▶ ABOUT THIS TASK: Word for word, restate the entries below, but exclude the images.

▶ INPUT DATA:

++++++++

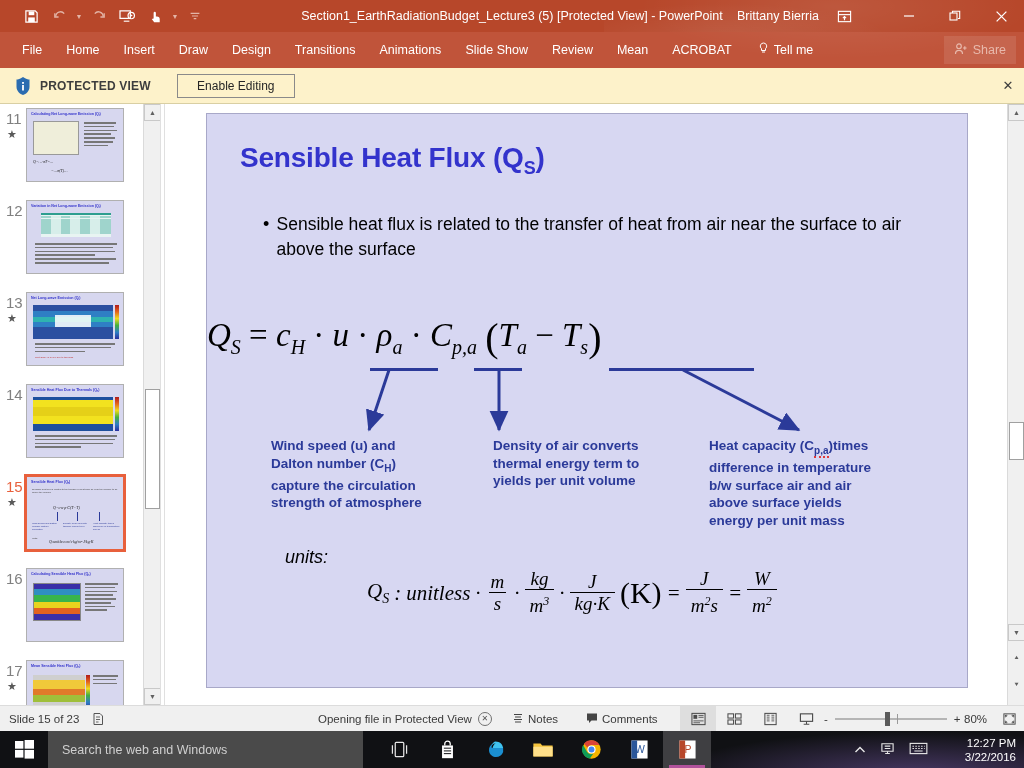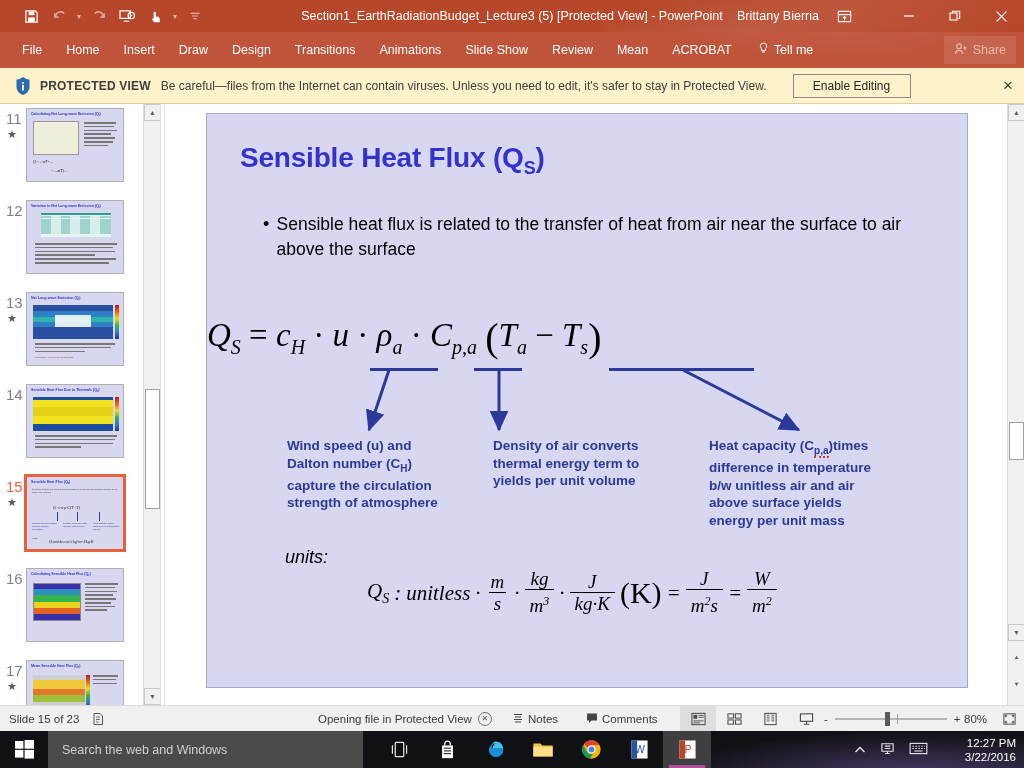--- a/index.html
+++ b/index.html
@@ -349,21 +349,20 @@
 
   <div class="protbar">
     <div class="prot-icon">
       <svg width="16" height="20" viewBox="0 0 16 20">
           <path d="M8 1C5 3 3 3.6 1.5 3.6v7.2C1.5 15.4 5 18 8 19c3-1 6.5-3.6 6.5-8.2V3.6C13 3.6 11 3 8 1z" fill="#2b6cb0"></path>
           <rect x="7.1" y="6" width="1.8" height="1.8" fill="#fff"></rect>
           <rect x="7.1" y="9" width="1.8" height="5.5" fill="#fff"></rect>
         </svg>
     </div>
     <div class="prot-label">PROTECTED VIEW</div>
-    <div class="prot-msg">Be careful—files from the Internet can contain viruses. Unless you need to edit, it's safer to stay in Protected View.</div>
     <div class="enable-btn">Enable Editing</div>
     <div class="prot-close">✕</div>
   </div>
 
   <div class="thumbpane">
 
     <div class="thumb-row" style="top:4px">
       <div class="thumb-num">11</div>
       <div class="thumb-star">★</div>
       <div class="thumb-card">
@@ -532,37 +531,37 @@
         <defs>
           <marker id="ah" markerWidth="9" markerHeight="9" refX="6.5" refY="3.2" orient="auto">
             <path d="M0,0 L7,3.2 L0,6.4 z" fill="#2b3a99"></path>
           </marker>
         </defs>
         <path d="M182,6 L162,66" stroke="#2b3a99" stroke-width="3" fill="none" marker-end="url(#ah)"></path>
         <path d="M292,6 L292,66" stroke="#2b3a99" stroke-width="3" fill="none" marker-end="url(#ah)"></path>
         <path d="M476,6 L592,66" stroke="#2b3a99" stroke-width="3" fill="none" marker-end="url(#ah)"></path>
       </svg>
 
-      <div class="annot" style="left:80px; top:323px; width:200px;">
+      <div class="annot" style="left:64px; top:323px; width:200px;">
         <span>Wind speed (u) and</span><br>
         <span>Dalton number (C</span><sub>H</sub><span>)</span><br>
         <span>capture the circulation</span><br>
         <span>strength of atmosphere</span>
       </div>
 
       <div class="annot" style="left:286px; top:323px; width:200px;">
         <span>Density of air converts</span><br>
         <span>thermal energy term to</span><br>
         <span>yields per unit volume</span>
       </div>
 
       <div class="annot" style="left:502px; top:323px; width:222px;">
         <span>Heat capacity (C</span><sub class="sp-err">p,a</sub><span>)times</span><br>
         <span>difference in temperature</span><br>
-        <span>b/w unitless air and air</span><br>
+        <span>b/w surface air and air</span><br>
         <span>above surface yields</span><br>
         <span>energy per unit mass</span>
       </div>
 
       <div class="units-label">units:</div>
 
       <div class="units-eq">
         <span>Q<span style="font-size:14px;vertical-align:sub">S</span></span>
         <span>:</span>
         <span>unitless</span>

++++++++

▶ WRITTEN ANSWER:
--- a/index.html
+++ b/index.html
@@ -349,21 +349,20 @@
 
   <div class="protbar">
     <div class="prot-icon">
       <svg width="16" height="20" viewBox="0 0 16 20">
           <path d="M8 1C5 3 3 3.6 1.5 3.6v7.2C1.5 15.4 5 18 8 19c3-1 6.5-3.6 6.5-8.2V3.6C13 3.6 11 3 8 1z" fill="#2b6cb0"></path>
           <rect x="7.1" y="6" width="1.8" height="1.8" fill="#fff"></rect>
           <rect x="7.1" y="9" width="1.8" height="5.5" fill="#fff"></rect>
         </svg>
     </div>
     <div class="prot-label">PROTECTED VIEW</div>
-    <div class="prot-msg">Be careful—files from the Internet can contain viruses. Unless you need to edit, it's safer to stay in Protected View.</div>
     <div class="enable-btn">Enable Editing</div>
     <div class="prot-close">✕</div>
   </div>
 
   <div class="thumbpane">
 
     <div class="thumb-row" style="top:4px">
       <div class="thumb-num">11</div>
       <div class="thumb-star">★</div>
       <div class="thumb-card">
@@ -532,37 +531,37 @@
         <defs>
           <marker id="ah" markerWidth="9" markerHeight="9" refX="6.5" refY="3.2" orient="auto">
             <path d="M0,0 L7,3.2 L0,6.4 z" fill="#2b3a99"></path>
           </marker>
         </defs>
         <path d="M182,6 L162,66" stroke="#2b3a99" stroke-width="3" fill="none" marker-end="url(#ah)"></path>
         <path d="M292,6 L292,66" stroke="#2b3a99" stroke-width="3" fill="none" marker-end="url(#ah)"></path>
         <path d="M476,6 L592,66" stroke="#2b3a99" stroke-width="3" fill="none" marker-end="url(#ah)"></path>
       </svg>
 
-      <div class="annot" style="left:80px; top:323px; width:200px;">
+      <div class="annot" style="left:64px; top:323px; width:200px;">
         <span>Wind speed (u) and</span><br>
         <span>Dalton number (C</span><sub>H</sub><span>)</span><br>
         <span>capture the circulation</span><br>
         <span>strength of atmosphere</span>
       </div>
 
       <div class="annot" style="left:286px; top:323px; width:200px;">
         <span>Density of air converts</span><br>
         <span>thermal energy term to</span><br>
         <span>yields per unit volume</span>
       </div>
 
       <div class="annot" style="left:502px; top:323px; width:222px;">
         <span>Heat capacity (C</span><sub class="sp-err">p,a</sub><span>)times</span><br>
         <span>difference in temperature</span><br>
-        <span>b/w unitless air and air</span><br>
+        <span>b/w surface air and air</span><br>
         <span>above surface yields</span><br>
         <span>energy per unit mass</span>
       </div>
 
       <div class="units-label">units:</div>
 
       <div class="units-eq">
         <span>Q<span style="font-size:14px;vertical-align:sub">S</span></span>
         <span>:</span>
         <span>unitless</span>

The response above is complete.